A Guide to Greek food, or what you need to know before you go Greek

Posted by Stephanie Barna on Fri, May 8, 2009 at 10:36 AM

Charleston’s Greek community has set up its annual festival on the grounds of the Orthodox Church on Race Street this weekend, and it’s a highlight of our year in food. We’ll be heading there today for a big lunch and then we’ll stock up on Greek pastries and spanakopita to get us through the weekend. To help Greek food novices navigate the scene, I’ve put together a little guide to what’s what.

Gyro: Let’s say it together, shall we? ‘YEE-roh.’ Not ‘JIE-roh’ or ‘JEER-oh.’ ‘YEE-roh.’ It’s probably the most familiar of Greek dishes — a spiced lamb and beef mixture that’s been rotisserie cooked, shaved into a pile and wrapped in a soft, warm pita and topped with zaziki sauce (see next entry). At the Fest, they’ll have gyro plates for $7. They’ll also have a chicken version, but it’s never as good as the blamb (beef+lamb), so don’t bother.
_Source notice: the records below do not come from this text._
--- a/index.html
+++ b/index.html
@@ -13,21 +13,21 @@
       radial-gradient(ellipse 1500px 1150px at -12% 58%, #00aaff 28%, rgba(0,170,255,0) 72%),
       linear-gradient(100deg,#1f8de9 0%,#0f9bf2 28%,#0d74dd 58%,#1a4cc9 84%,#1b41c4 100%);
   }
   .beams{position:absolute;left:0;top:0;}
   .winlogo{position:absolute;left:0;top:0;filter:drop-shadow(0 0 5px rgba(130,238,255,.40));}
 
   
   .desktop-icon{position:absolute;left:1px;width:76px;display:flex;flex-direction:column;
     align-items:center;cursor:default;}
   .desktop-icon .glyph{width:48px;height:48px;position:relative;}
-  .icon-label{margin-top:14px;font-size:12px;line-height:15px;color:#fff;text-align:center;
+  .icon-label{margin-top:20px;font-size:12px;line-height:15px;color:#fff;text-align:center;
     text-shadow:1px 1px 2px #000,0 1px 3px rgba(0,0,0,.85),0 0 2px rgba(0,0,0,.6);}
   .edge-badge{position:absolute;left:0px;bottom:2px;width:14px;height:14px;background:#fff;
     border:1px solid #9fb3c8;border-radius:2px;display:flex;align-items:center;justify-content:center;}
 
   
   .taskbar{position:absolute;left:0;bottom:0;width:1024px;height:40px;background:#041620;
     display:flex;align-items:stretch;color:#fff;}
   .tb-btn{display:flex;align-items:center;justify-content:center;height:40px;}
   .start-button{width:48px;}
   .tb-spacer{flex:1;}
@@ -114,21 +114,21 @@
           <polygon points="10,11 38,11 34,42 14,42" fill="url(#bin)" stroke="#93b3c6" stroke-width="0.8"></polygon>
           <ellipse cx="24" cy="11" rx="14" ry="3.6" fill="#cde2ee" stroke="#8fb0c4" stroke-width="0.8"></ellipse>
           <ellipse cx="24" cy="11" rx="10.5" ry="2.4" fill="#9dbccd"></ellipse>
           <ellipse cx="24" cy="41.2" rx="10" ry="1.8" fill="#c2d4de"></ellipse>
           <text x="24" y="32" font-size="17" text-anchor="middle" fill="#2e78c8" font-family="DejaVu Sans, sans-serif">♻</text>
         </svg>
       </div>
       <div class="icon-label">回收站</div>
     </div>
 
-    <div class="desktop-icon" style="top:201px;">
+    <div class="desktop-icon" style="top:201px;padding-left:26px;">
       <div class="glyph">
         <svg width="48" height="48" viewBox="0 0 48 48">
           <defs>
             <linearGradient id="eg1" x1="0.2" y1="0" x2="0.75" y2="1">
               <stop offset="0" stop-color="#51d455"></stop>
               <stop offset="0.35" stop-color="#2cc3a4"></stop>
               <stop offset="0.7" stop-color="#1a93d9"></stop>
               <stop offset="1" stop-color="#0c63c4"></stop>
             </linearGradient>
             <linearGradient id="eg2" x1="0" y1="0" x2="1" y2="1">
Zaziki (also tsatsiki, tzatziki): This stuff is so delicious I could chug it. Pureed cukes mixed with strained yogurt, garlic, salt, olive oil, pepper, lemon juice, and dill. It’s the ultimate sauce for dipping a warm chunk of pita bread and it’s also the perfect dressing for that aforementioned gyro. It can also be low-fat if you use a light yogurt.
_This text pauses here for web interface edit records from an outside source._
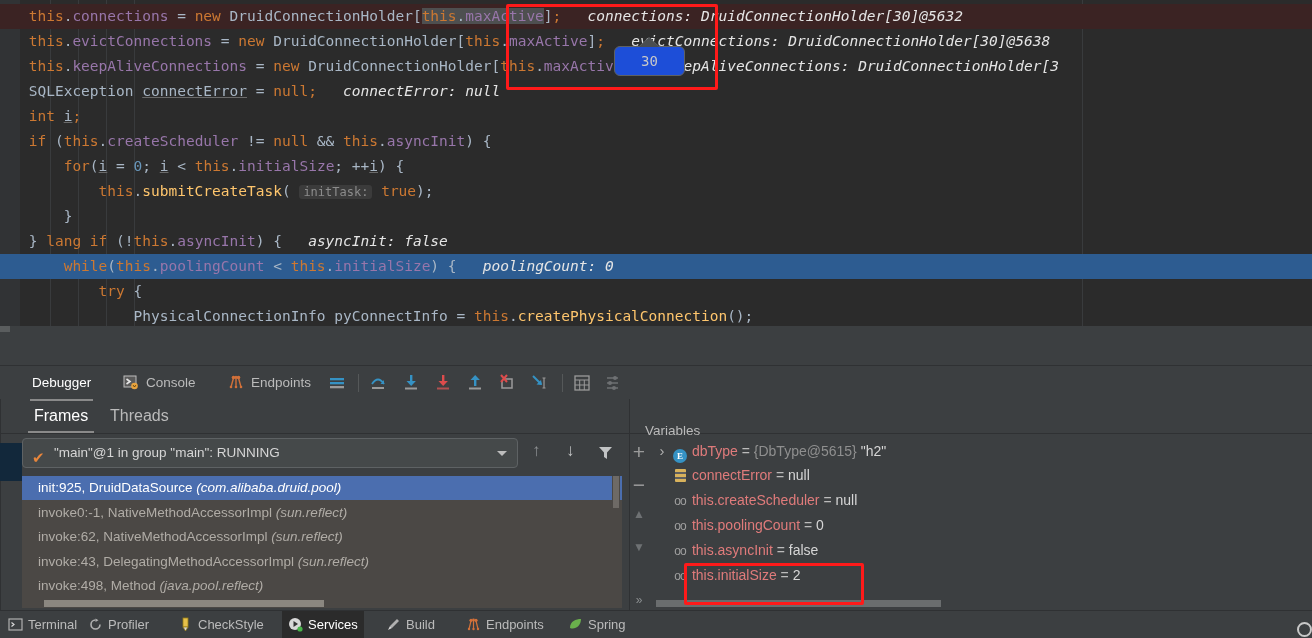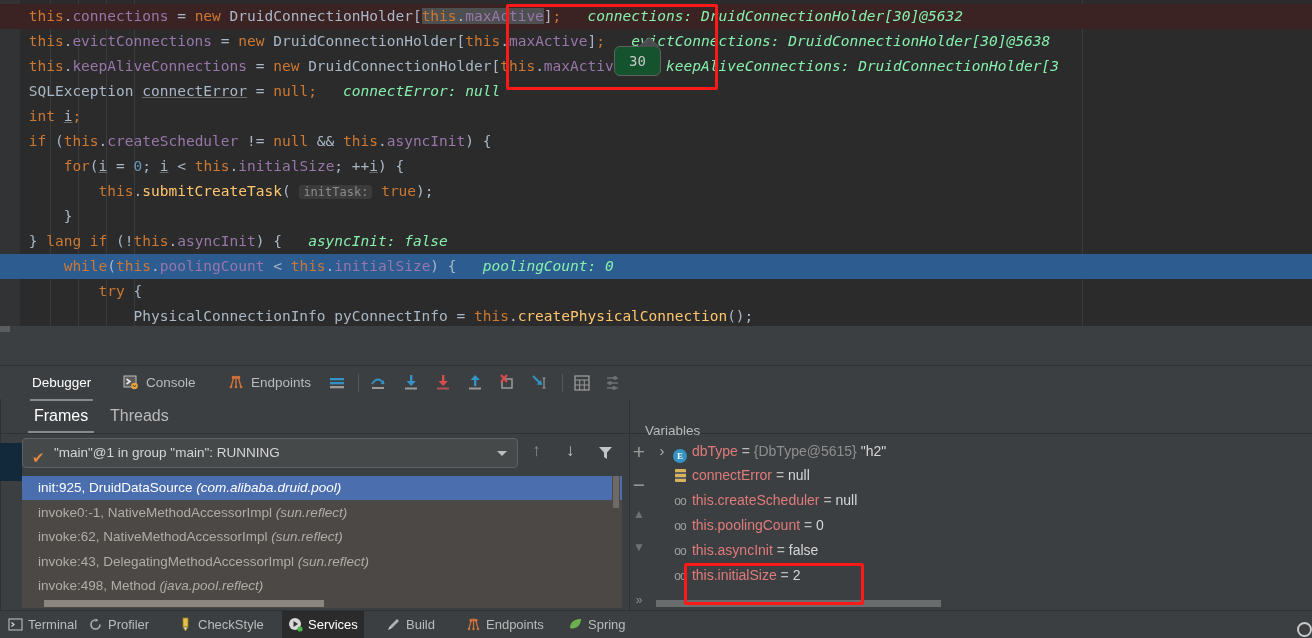--- a/index.html
+++ b/index.html
@@ -35,34 +35,34 @@
   .code-line .ind { display:inline-block; }
   .ln-exception { background:#3b2323; }
   .ln-current  { background:#2d5c91; }
 
   .kw   { color:#cc7832; }         
   .fld  { color:#9876aa; }         
   .typ  { color:#a9b7c6; }
   .num  { color:#6897bb; }
   .mth  { color:#ffc66d; }
   .pl   { color:#a9b7c6; }
-  .hint { color:#86efac; font-style:italic; }
+  .hint { color:#e5e5e5; font-style:italic; }
   .hintbox {
     color:#8c8c8c; background:#3b3b3b; font-style:normal;
     font-size:12px; padding:0 4px; border-radius:3px;
   }
   .under { text-decoration:underline; text-decoration-color:#6a6a6a; }
   .sel { background:#4e4f50; }
 
   
   .valuetip {
     position:absolute; z-index:20;
-    background:#14532d; border:1px solid #5e6163; border-radius:6px;
+    background:#1d4ed8; border:1px solid #5e6163; border-radius:6px;
     color:#c8c8c8; font-family:"DejaVu Sans Mono", monospace; font-size:14px;
-    padding:4px 14px; line-height:20px;
+    padding:4px 26px; line-height:20px;
   }
   .valuetip .arrow {
     position:absolute; left:24px; top:-9px; width:0; height:0;
     border-left:10px solid transparent; border-right:10px solid transparent;
     border-bottom:9px solid #4a4d4f;
   }
   .valuetip .arrow2 {
     position:absolute; left:23px; top:-10px; width:0; height:0;
     border-left:11px solid transparent; border-right:11px solid transparent;
     border-bottom:10px solid #5e6163;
Greek spices: The spices you’ll typically find in Greek food are familiarly exotic like allspice, anise, cardamom, cinnamon, cloves, cumin, nutmeg, and saffron, and peculiar ones like mahlab (ground cherry stones) and mastiha (mastic tears). Greek fare has the spices of the Middle East mingled with the flavors of the Mediterranean like basil, dill, parsley, and fennel.
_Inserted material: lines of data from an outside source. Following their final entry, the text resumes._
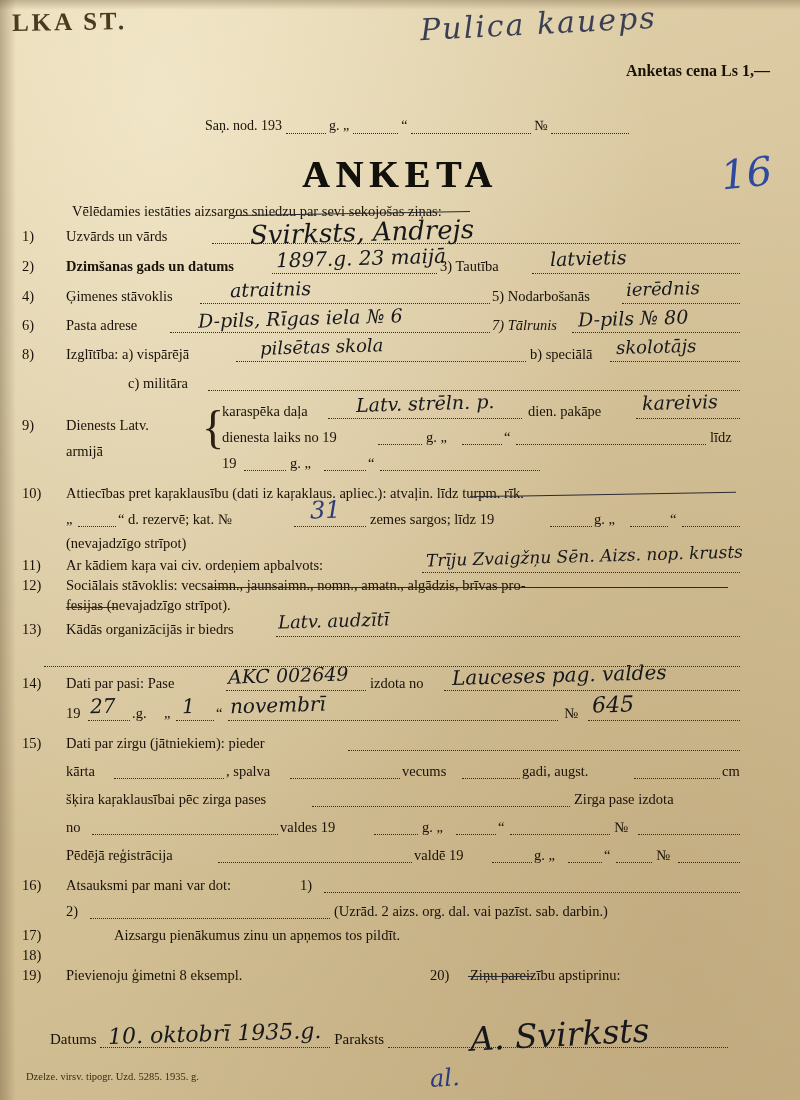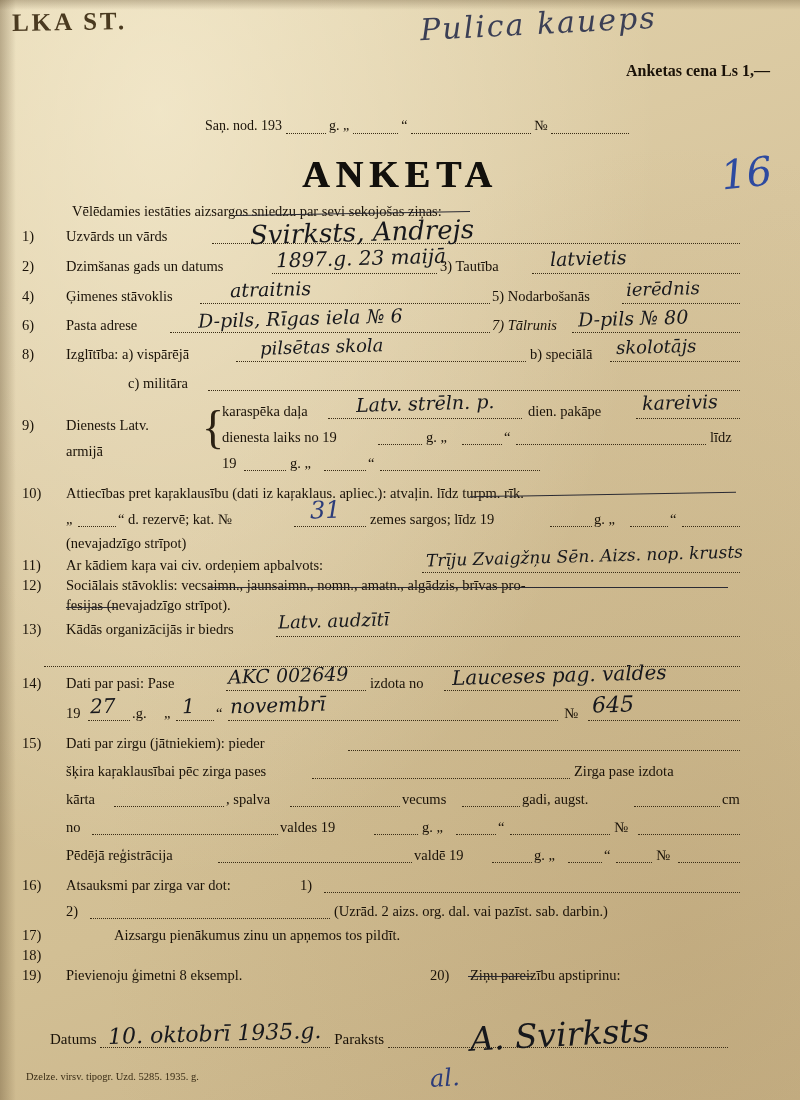--- a/index.html
+++ b/index.html
@@ -169,21 +169,21 @@
 
     <div class="ln" style="height:30px;">
       <span class="at" style="left:0;top:4px;">1)</span>
       <span class="at" style="left:44px;top:4px;">Uzvārds un vārds</span>
       <span class="at dots" style="left:190px;top:4px;width:528px;height:14px;"></span>
       <span class="at hand" style="left:228px;top:-6px;font-size:26px;">Svirksts, Andrejs</span>
     </div>
 
     <div class="ln" style="height:30px;">
       <span class="at" style="left:0;top:4px;">2)</span>
-      <span class="at" style="left:44px;top:4px;">Dzimšanas gads un datums</span>
+      <span class="at" style="left:44px;top:4px;font-weight:bold;">Dzimšanas gads un datums</span>
       <span class="at dots" style="left:250px;top:4px;width:165px;height:14px;"></span>
       <span class="at hand" style="left:254px;top:-7px;font-size:20px;">1897.g. 23 maijā</span>
       <span class="at" style="left:418px;top:4px;">3) Tautība</span>
       <span class="at dots" style="left:510px;top:4px;width:208px;height:14px;"></span>
       <span class="at hand" style="left:528px;top:-6px;font-size:19px;">latvietis</span>
     </div>
 
     <div class="ln" style="height:29px;">
       <span class="at" style="left:0;top:4px;">4)</span>
       <span class="at" style="left:44px;top:4px;">Ģimenes stāvoklis</span>
@@ -321,34 +321,34 @@
       <span class="at dots" style="left:566px;top:4px;width:152px;height:14px;"></span>
       <span class="at hand" style="left:570px;top:-8px;font-size:22px;">645</span>
     </div>
 
     <div class="ln" style="height:28px;">
       <span class="at" style="left:0;top:2px;">15)</span>
       <span class="at" style="left:44px;top:2px;">Dati par zirgu (jātniekiem): pieder</span>
       <span class="at dots" style="left:326px;top:2px;width:392px;height:14px;"></span>
     </div>
     <div class="ln" style="height:28px;">
-      <span class="at" style="left:44px;top:2px;">šķira kaŗaklausībai pēc zirga pases</span>
-      <span class="at dots" style="left:290px;top:2px;width:258px;height:14px;"></span>
-      <span class="at" style="left:552px;top:2px;">Zirga pase izdota</span>
-    </div>
-    <div class="ln" style="height:28px;">
       <span class="at" style="left:44px;top:2px;">kārta</span>
       <span class="at dots" style="left:92px;top:2px;width:110px;height:14px;"></span>
       <span class="at" style="left:204px;top:2px;">, spalva</span>
       <span class="at dots" style="left:268px;top:2px;width:110px;height:14px;"></span>
       <span class="at" style="left:380px;top:2px;">vecums</span>
       <span class="at dots" style="left:440px;top:2px;width:58px;height:14px;"></span>
       <span class="at" style="left:500px;top:2px;">gadi, augst.</span>
       <span class="at dots" style="left:612px;top:2px;width:86px;height:14px;"></span>
       <span class="at" style="left:700px;top:2px;">cm</span>
+    </div>
+    <div class="ln" style="height:28px;">
+      <span class="at" style="left:44px;top:2px;">šķira kaŗaklausībai pēc zirga pases</span>
+      <span class="at dots" style="left:290px;top:2px;width:258px;height:14px;"></span>
+      <span class="at" style="left:552px;top:2px;">Zirga pase izdota</span>
     </div>
     <div class="ln" style="height:28px;">
       <span class="at" style="left:44px;top:2px;">no</span>
       <span class="at dots" style="left:70px;top:2px;width:186px;height:14px;"></span>
       <span class="at" style="left:258px;top:2px;">valdes 19</span>
       <span class="at dots" style="left:352px;top:2px;width:44px;height:14px;"></span>
       <span class="at" style="left:400px;top:2px;">g. „</span>
       <span class="at dots" style="left:434px;top:2px;width:40px;height:14px;"></span>
       <span class="at" style="left:476px;top:2px;">“</span>
       <span class="at dots" style="left:488px;top:2px;width:100px;height:14px;"></span>
@@ -363,21 +363,21 @@
       <span class="at" style="left:512px;top:2px;">g. „</span>
       <span class="at dots" style="left:546px;top:2px;width:34px;height:14px;"></span>
       <span class="at" style="left:582px;top:2px;">“</span>
       <span class="at dots" style="left:594px;top:2px;width:36px;height:14px;"></span>
       <span class="at" style="left:634px;top:2px;">№</span>
       <span class="at dots" style="left:656px;top:2px;width:62px;height:14px;"></span>
     </div>
 
     <div class="ln" style="height:26px;">
       <span class="at" style="left:0;top:2px;">16)</span>
-      <span class="at" style="left:44px;top:2px;">Atsauksmi par zirga var dot:</span>
+      <span class="at" style="left:44px;top:2px;">Atsauksmi par mani var dot:</span>
       <span class="at" style="left:278px;top:2px;">1)</span>
       <span class="at dots" style="left:302px;top:2px;width:416px;height:14px;"></span>
     </div>
     <div class="ln" style="height:26px;">
       <span class="at" style="left:44px;top:2px;">2)</span>
       <span class="at dots" style="left:68px;top:2px;width:240px;height:14px;"></span>
       <span class="at" style="left:312px;top:2px;">(Uzrād. 2 aizs. org. dal. vai pazīst. sab. darbin.)</span>
     </div>
 
     <div class="ln" style="height:20px;">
Mezes: Greek appetizers. One popular meze is dolmades, grape leaves stuffed with rice and meat and usually drizzled with avgolemeno (egg and lemon sauce). The Mezethaki Plate at the Greek Fest has meatballs with sauce, dolmades, feta cheese, olives, Greek pepper, and a pita wedge for $8. It’s my favorite deal.

Greek salad: the most beautiful salad in all the world. Crisp lettuce tossed with a simple dressing of olive oil and sometimes herbs like oregano and basil and topped with a pile of creamy feta cheese along with tomatoes, cucumbers, kalamata olives, and pepperoncini peppers. Or, if it’s the Greek Country Salad version, you won’t get lettuce and instead of crumbled feta, you’ll get a big rectangular slice of it served alongside wedges of tomato and slices of cucumber. Either version is good enough for me. A small plate at the festival is $4 and a larger one is $6.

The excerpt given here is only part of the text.